# Leather seats - too slippery



## a1topdog (Jul 8, 2008)

I have a modern car with leather seats that I assume someone has tried to condition in the past , resulting in very slippery seats. I have tried to wipe them down with DR Leather wipes , but that hasn't made any difference. They are still shiny and slippery. How can I get them back to a mat , non slippery finish?


----------



## camerashy (Feb 9, 2014)

I would imagine you need to clean them thoroughly and then treat them
I use LTT Auto Foam for cleaning every 6 months Auto Protect every 3 months and Auto Maintain every month which leaves a nice matt finish


----------



## Rayaan (Jun 1, 2014)

Usually if you just leave them and use as normal for a few weeks, then it will sort itself out.


----------



## camerashy (Feb 9, 2014)

Shiny seats are dirty seats as the saying goes.


----------



## a1topdog (Jul 8, 2008)

These are the back seats that appear hardly used. I think they are shiny as a result of a product that has been put on them, rather then dirt.

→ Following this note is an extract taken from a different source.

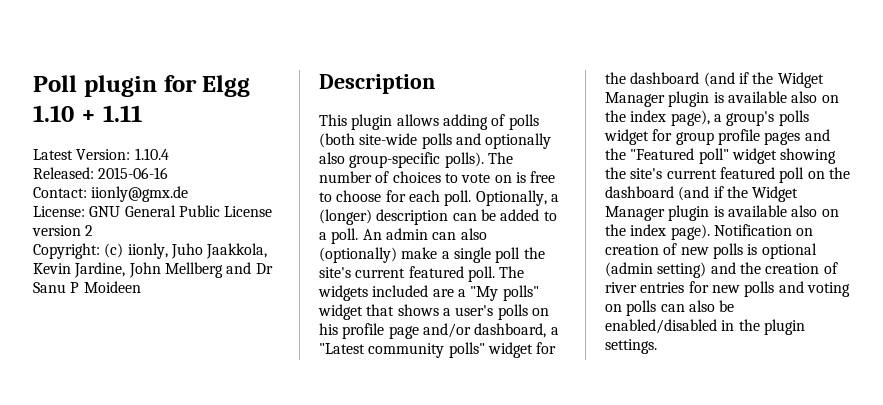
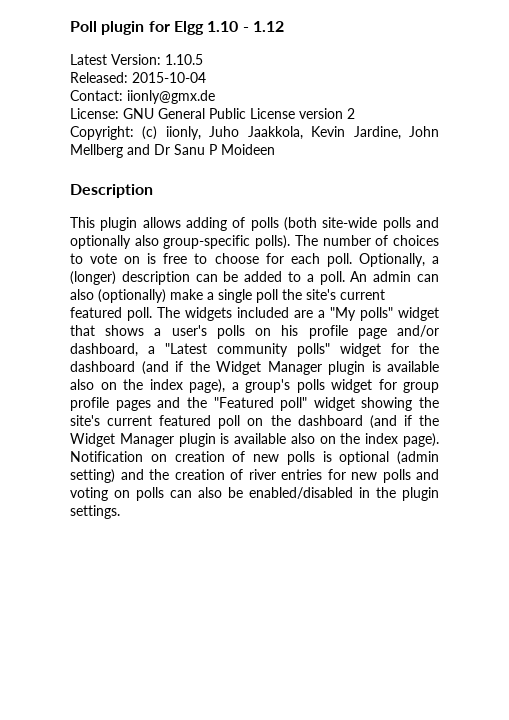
[80,105,142,122] + 1.11 -> [242,21,284,32] - 1.12
[134,148,169,160] 1.10.4 -> [165,54,203,65] 1.10.5
[98,167,169,179] 2015-06-16 -> [132,72,206,83] 2015-10-04

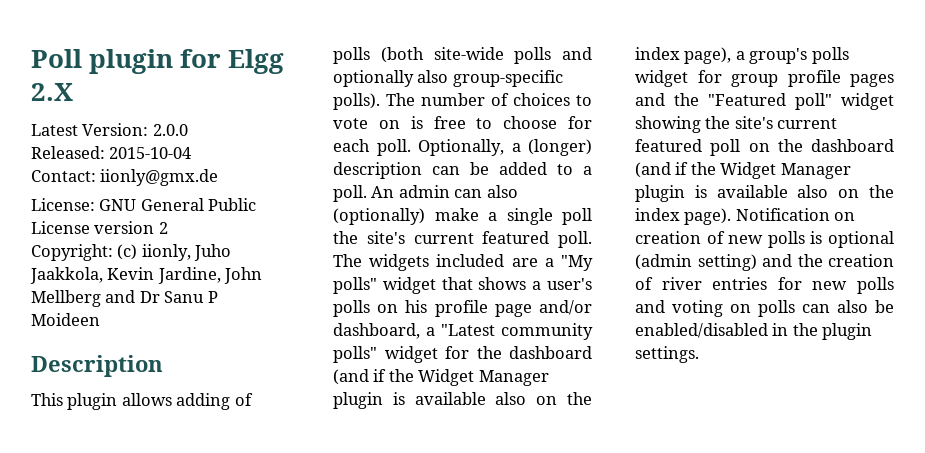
[207,21,284,32] 1.10 - 1.12 -> [31,83,73,101] 2.X
[165,54,203,65] 1.10.5 -> [152,124,188,136] 2.0.0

You mention "treat them" , but isn't that how they got in this state in the first place. My understanding is modern leather seats are sealed , so don't need treating as the product can't be absorbed into the leather.


----------



## Summit Detailing (Oct 9, 2006)

Gtechniq I2 to deep clean and remove whatever is currently on the surface making it shiny/slippery, then something like Dr Leather Dye Block as an invisible protector which would be an optional step.

cheers

Chris


----------



## James_R (Jun 28, 2007)

Try the Dr Leather liquid in a spray bottle.
Spray on seats, agitate gently with a leather cleaning brush (like a boot polish brush)
You'll be amazed how much cleaner it gets the seats.

The brush can clean right in to all the tiny creases and the grain of the leather.
Wipe clean with a damp micro fibre.
Wipe dry with a dry micro fibre 

No real need for protection when using dr leather.
You could use their Dye Block if its a light colour, but if its black, go for LTT's Auto Protect spray.


----------



## judyb (Sep 7, 2007)

Use Auto Foam to deep clean as this will remove anything that has been applied to the surface along with the dirt.
Then protect with Auto Protect 
The leather can then be easily maintained with Auto Maintain to keep it that way.

Hope this helps 
Cheers 
Judyb


----------